Logs, Tails, Long Tails (2013)

abeppu · on Oct 23, 2020

I don't want to discount the usefulness of log probabilities. But this post gets off to a poor start.

> Probabilities are very rarely added together, and probability distributions even more rarely.

Umm, we _often_ add probabilities when we want to know the probability that any of a number of finite but mutually exclusive outcomes will happen.

We often add distributions (perhaps with weights) when we think about mixture models, or when there are multiple mechanisms which can both give rise to the same outcomes.
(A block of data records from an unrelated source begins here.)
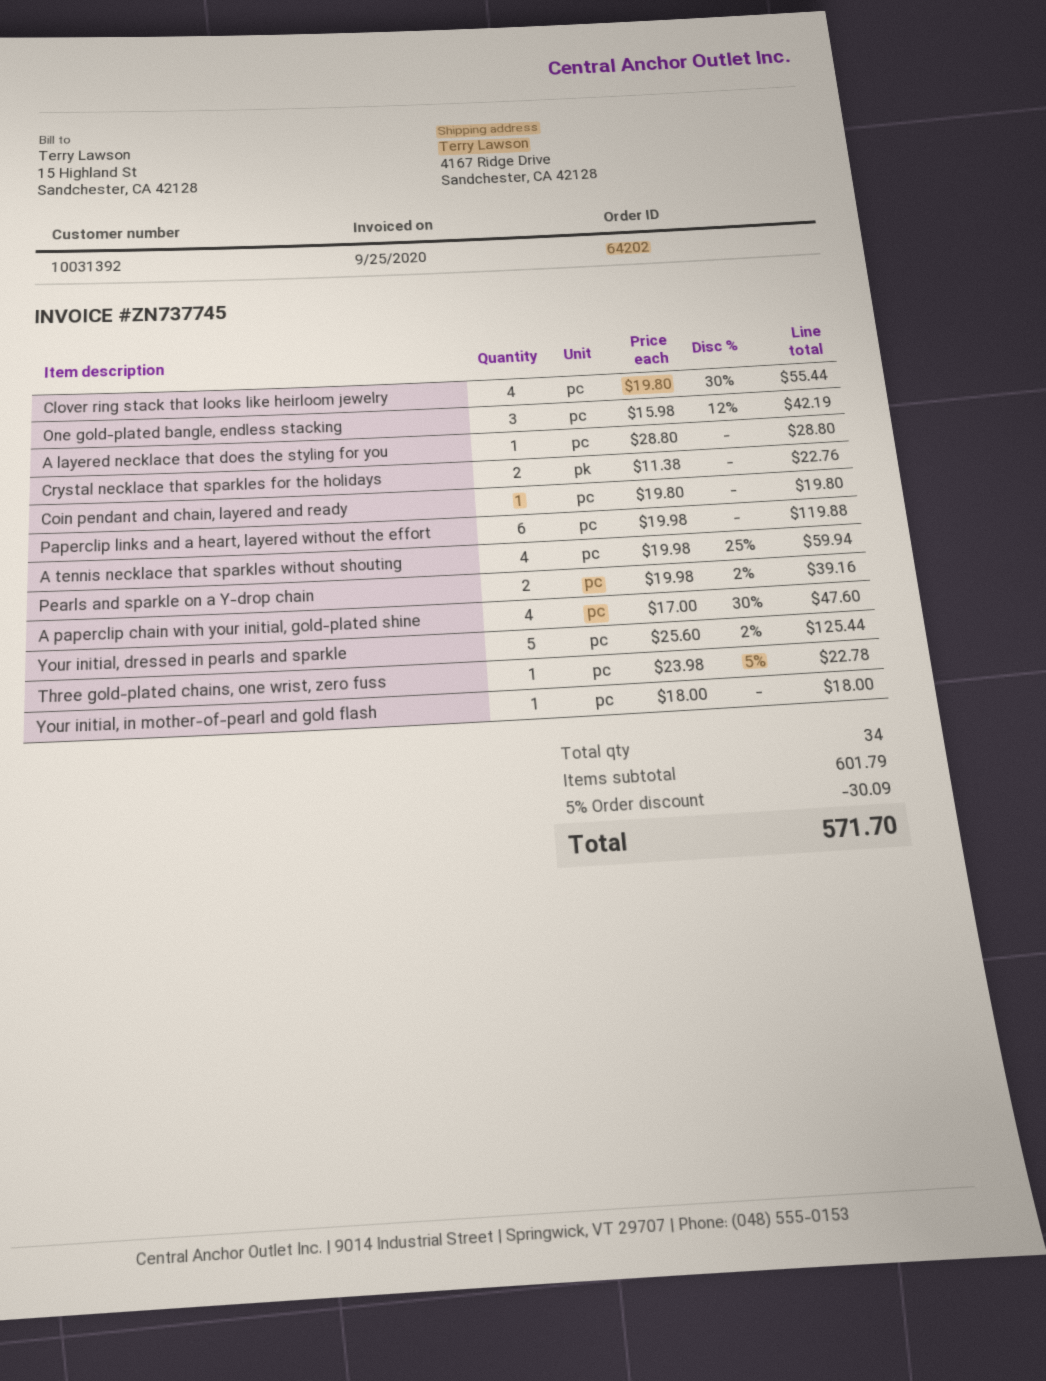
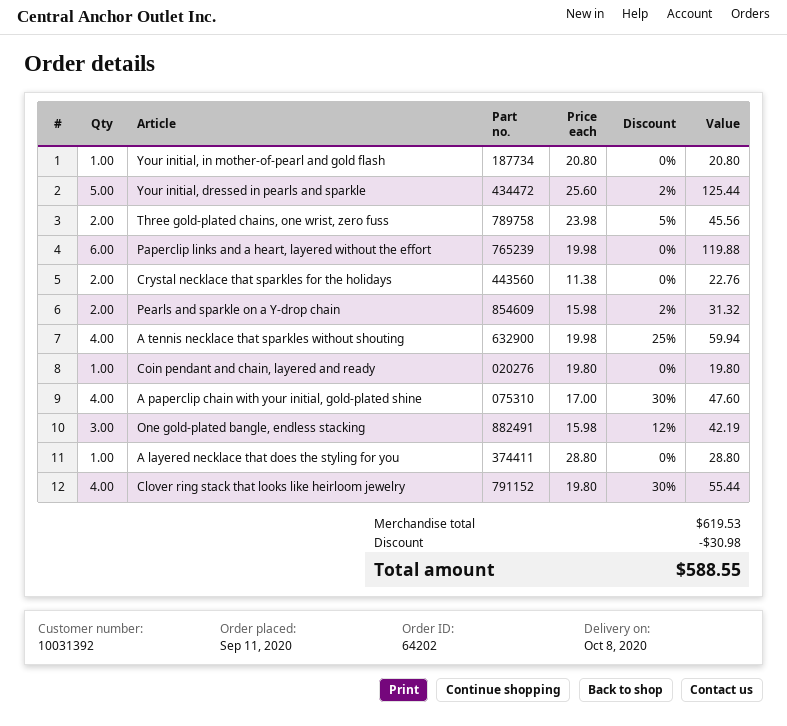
Pearls and sparkle on a Y-drop chain: 2 x 19.98 - 2% = 39.16 -> 2 x 15.98 - 2% = 31.32
Three gold-plated chains, one wrist, zero fuss: 1 x 23.98 - 5% = 22.78 -> 2 x 23.98 - 5% = 45.56
Your initial, in mother-of-pearl and gold flash: 1 x 18.00 = 18.00 -> 1 x 20.80 = 20.80
subtotal: 601.79 -> 619.53
discount: 30.09 -> 30.98
total: 571.70 -> 588.55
A point the author didn't make about log probabilities which likely relevant to this audience is that we often think about the product of many probability terms when modeling a complex outcome of many steps (e.g. a language model where words are 'drawn' from a distribution, and so the probability of a sentence is a product of many terms corresponding to many generative steps). In these cases log probabilities are often also important for computations to avoid underflow issues. I.e. when you have to reason about large, complex, composed structures generated from stochastic processes, _everything_ can be astoundingly unlikely in absolute terms, and log probabilities let us keep track of the important differences between astoundingly unlikely things.

joppy · on Oct 23, 2020

Log-probabilities are added so much that there are often special-purpose functions for adding them, Eg https://numpy.org/doc/stable/reference/generated/numpy.logad...

moultano · on Oct 23, 2020

Sure, but mixture models and mutually exclusive events are less common to work with than just "models." Obviously there are times when you add probabilities together, but usually you don't. Even when you're writing a mixture model, or doing bayes nets, most of the work is done with log probabilities in the various branches, and only retransformed into linear space when the branches are combined.

srean · on Oct 23, 2020

Mixture models are surprisingly common and addition/subtraction are not limited to mutually exclusive events. In such cases one goes the route of inclusion/exclusion formula.

Summation is so fundamental to probabilities that it is how probabilities are even defined axiomatically in the Kolmogorov system. https://en.wikipedia.org/wiki/Sigma_additivity

I think what you meant was that in computation one often needs to multiply probabilities and in such cases it is helpful to work in the log semiring https://en.wikipedia.org/wiki/Log_semiring

kgwgk · on Oct 23, 2020

> Obviously there are times when you add probabilities together, but usually you don't.

Maybe you don’t but it’s hardly unusual. Integrating out nuisance parameters from a posterior distribution is adding probabilities. Monte Carlo methods are based on adding probabilities.

mb7733 · on Oct 24, 2020

>Sure, but mixture models and mutually exclusive events are less common to work with than just "models."

What do you mean by this? A mixture model is just a model.

Also, how can you do absolutely anything without "working with mutually exclusive events"? You need mutual exclusivity to support the concept of a decision or a hypothesis.

contravariant · on Oct 22, 2020

Other fun stuff you can do:

- Easy weighting for observations (just put a weight in front of the corresponding term in the sum)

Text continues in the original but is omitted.